Nyra's eyes drifted closed.

She didn't remember falling asleep.

She dreamed of mirrors.

Not glass ones—crystal. Tall and narrow, lining a hall that stretched farther than she could see. Every mirror showed her face, masked and unmasked and something in between. Some reflections moved when she didn't. Some didn't move at all.

In one mirror, her mask was whole again.

In another, it was gone—but her face was glowing faintly, the same wrong color as the crack.

She reached toward it.

The mirror fractured at her touch.

Nyra woke with a sharp inhale.

The chamber was dimmer now. Ilen sat nearby, knees pulled up, chin resting on her arms. She glanced over when Nyra stirred.

"Bad dream?" she asked.

Nyra nodded once. Her heart was still racing.

"Yeah," Ilen said gently. "That tracks."

Nyra pushed herself upright. "How long was I out?"

"A while. Not long." Ilen stood and stretched. "Long enough for things to shift."

Nyra frowned. "Shift how?"

Before Ilen could answer, footsteps echoed faintly outside the chamber.

Nyra froze.

Ilen's expression changed instantly—focused, alert. She lifted a finger to her lips and reached for one of the crystals at her belt. Not a weapon exactly. Something else.

The footsteps stopped just beyond the door.

For a moment, nothing happened.

Then a voice spoke from the other side—calm, familiar.

"You're bad at hiding panic," the boy said. "You leave it all over the floor."

Ilen rolled her eyes. "You're early."

"Unavoidable," he replied. "The city's already correcting itself."

Nyra's stomach tightened.

Ilen glanced at her. "He's not Crown."

"That's not comforting," Nyra whispered.

"It should be," the boy said mildly, stepping into the chamber. His fractured mask caught the low light strangely, scattering it instead of reflecting it. "They'd have been louder."

His gaze landed on Nyra—not sharp, not invasive. Curious. Like he was looking at a problem he didn't plan to solve yet.

"You rested," he noted.

"I slept," Nyra said. "There's a difference."

He smiled faintly. "You'll learn to appreciate small mercies."

Ilen crossed her arms. "What happened?"

"The Trial was halted," he said. "Officially, it was a crystal malfunction. Unofficially…" He shrugged. "They're afraid."

Nyra swallowed. "Of me?"

"Of what you imply," he corrected. "You didn't attack anyone.
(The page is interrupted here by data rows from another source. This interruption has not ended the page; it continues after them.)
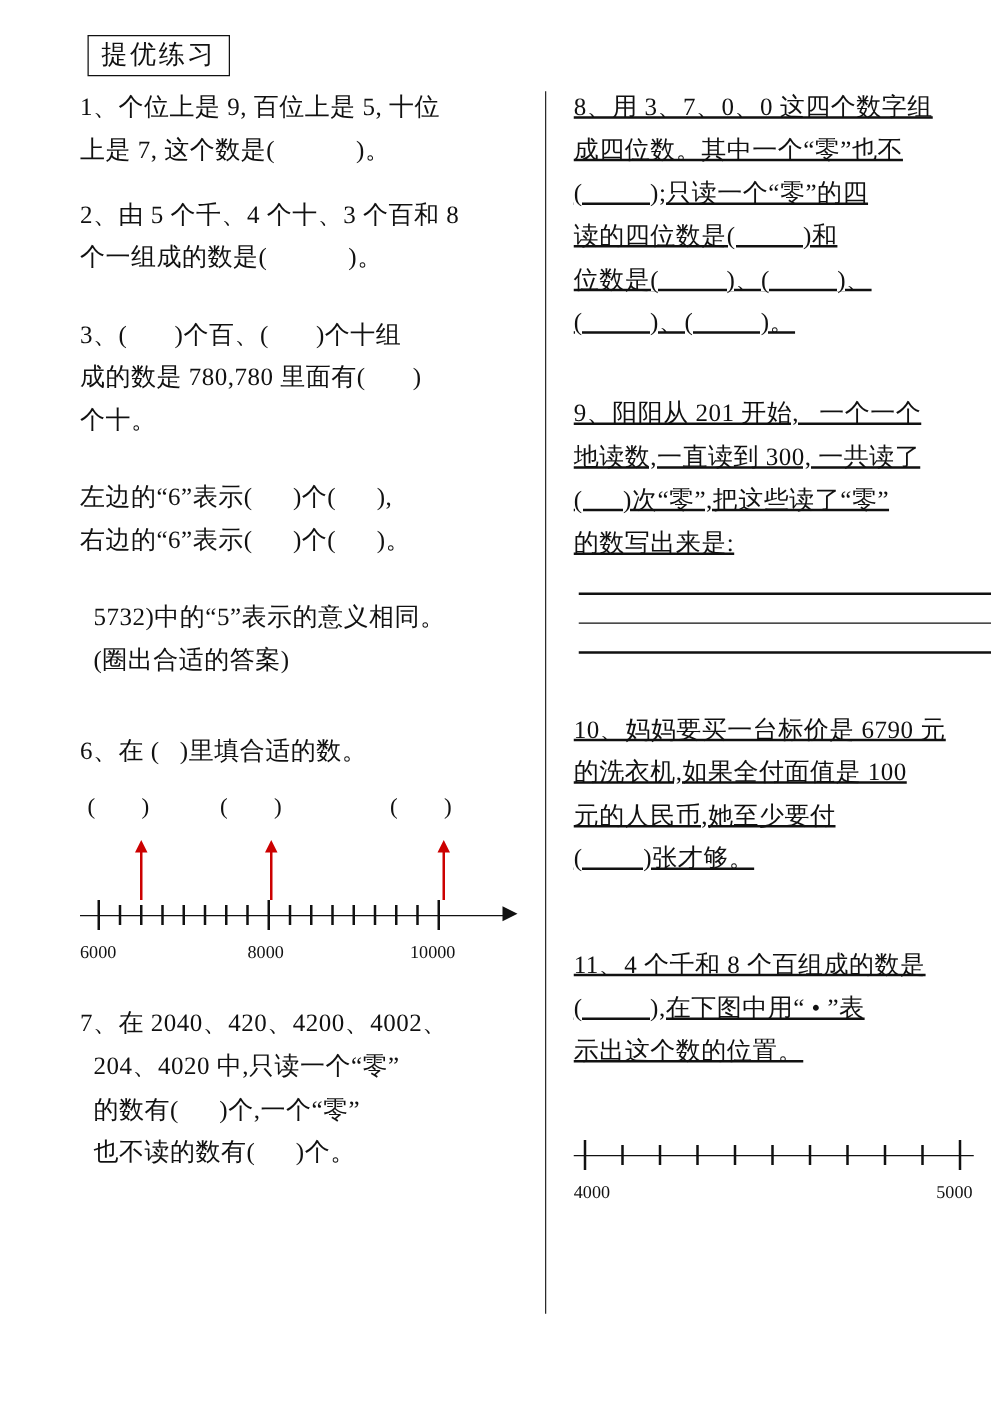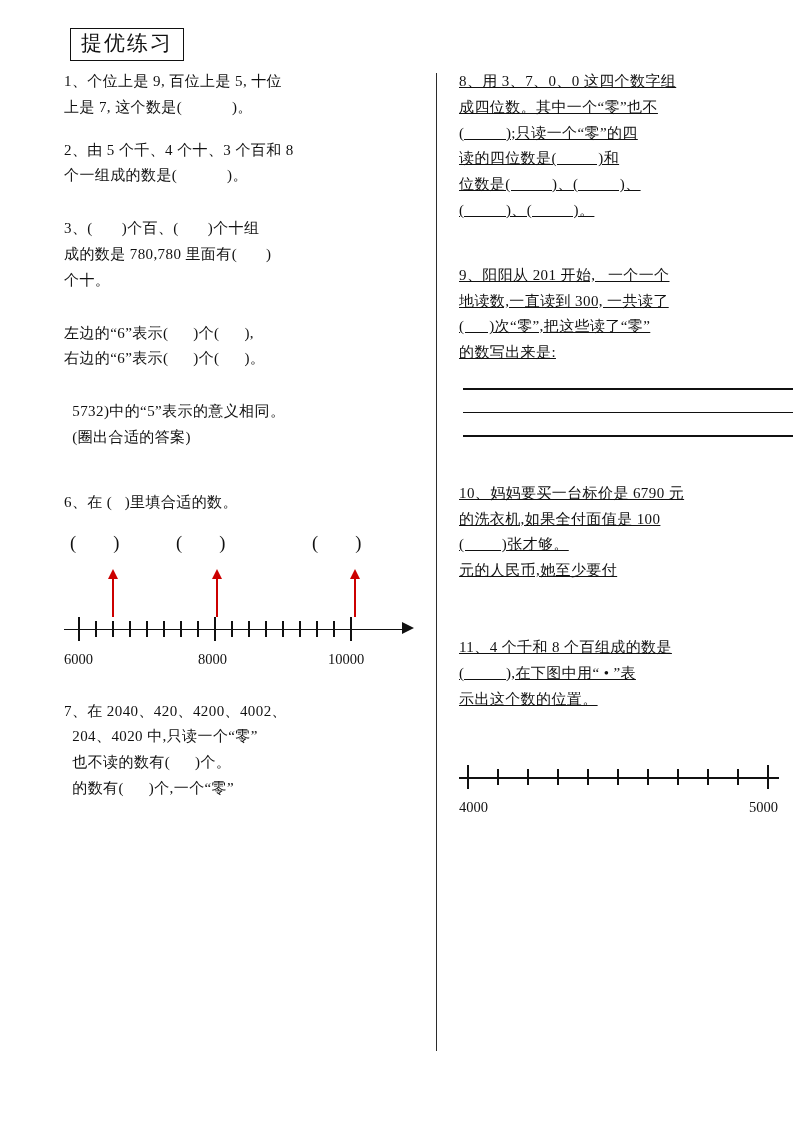"1、个位上是 9, 百位上是 5, 十位" .q { font-size: 15px -> 20px }
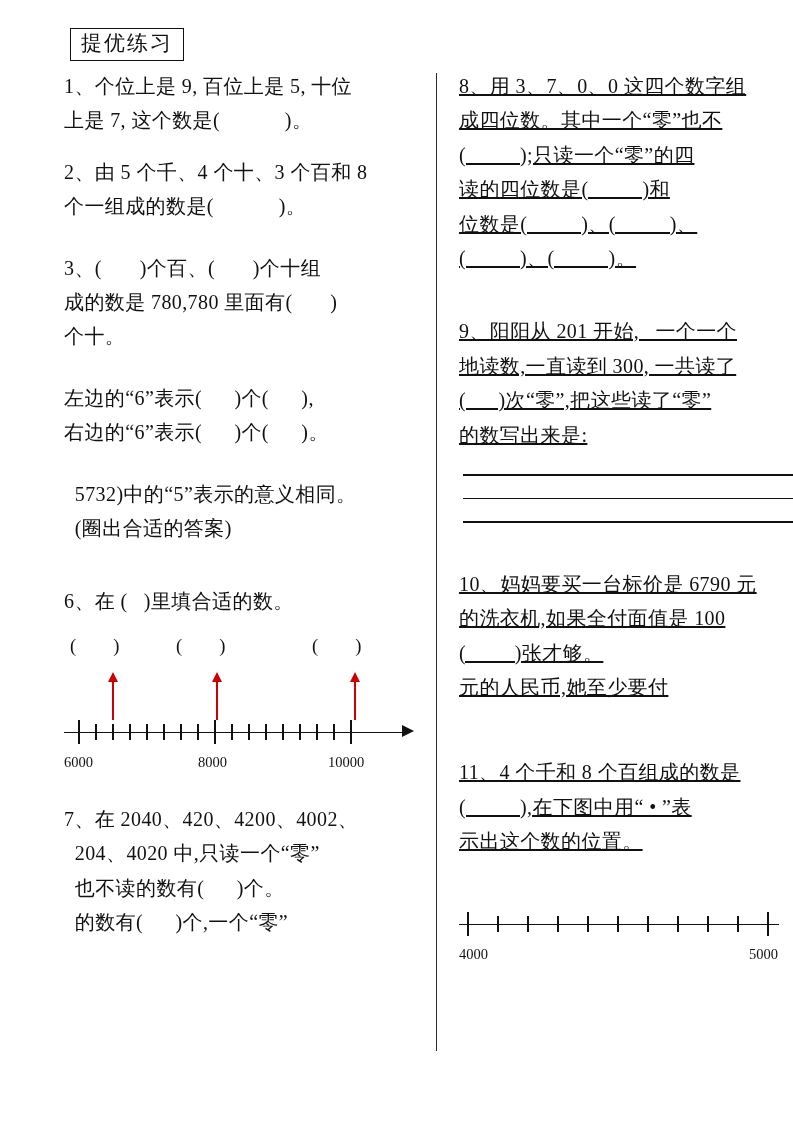"( )张才够。" span.ln { order: before "元的人民币,她至少要付" -> after "元的人民币,她至少要付" }
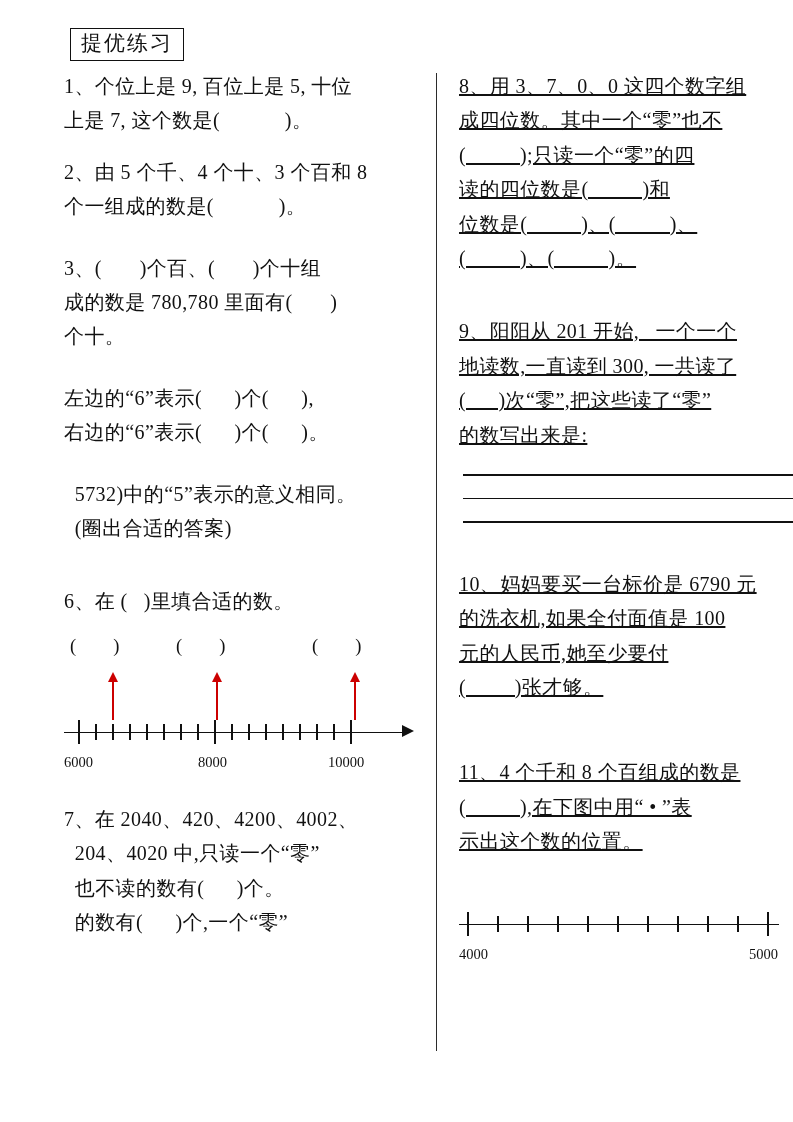"也不读的数有( )个。" span.ln { order: before "的数有( )个,一个“零”" -> after "的数有( )个,一个“零”" }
You didn't declare anything. You just… broke pattern."

That didn't feel better.

The boy shifted his weight. "We need to move you again. Not far. Just somewhere quieter."

Nyra looked between them. "You keep saying things like that," she said. "And no one explains why."

The boy met her eyes.

"Because explanations turn into certainties," he said. "And certainties are easy to weaponize."

Ilen nodded. "He's annoying," she added, "but he's right."

Nyra exhaled slowly.

"Then at least tell me this," she said. "Am I hiding from the city… or from what I am?"

The boy's pause was brief—but real.

"Both," he said.

And somehow, the way he said it made Nyra certain this story was only just beginning.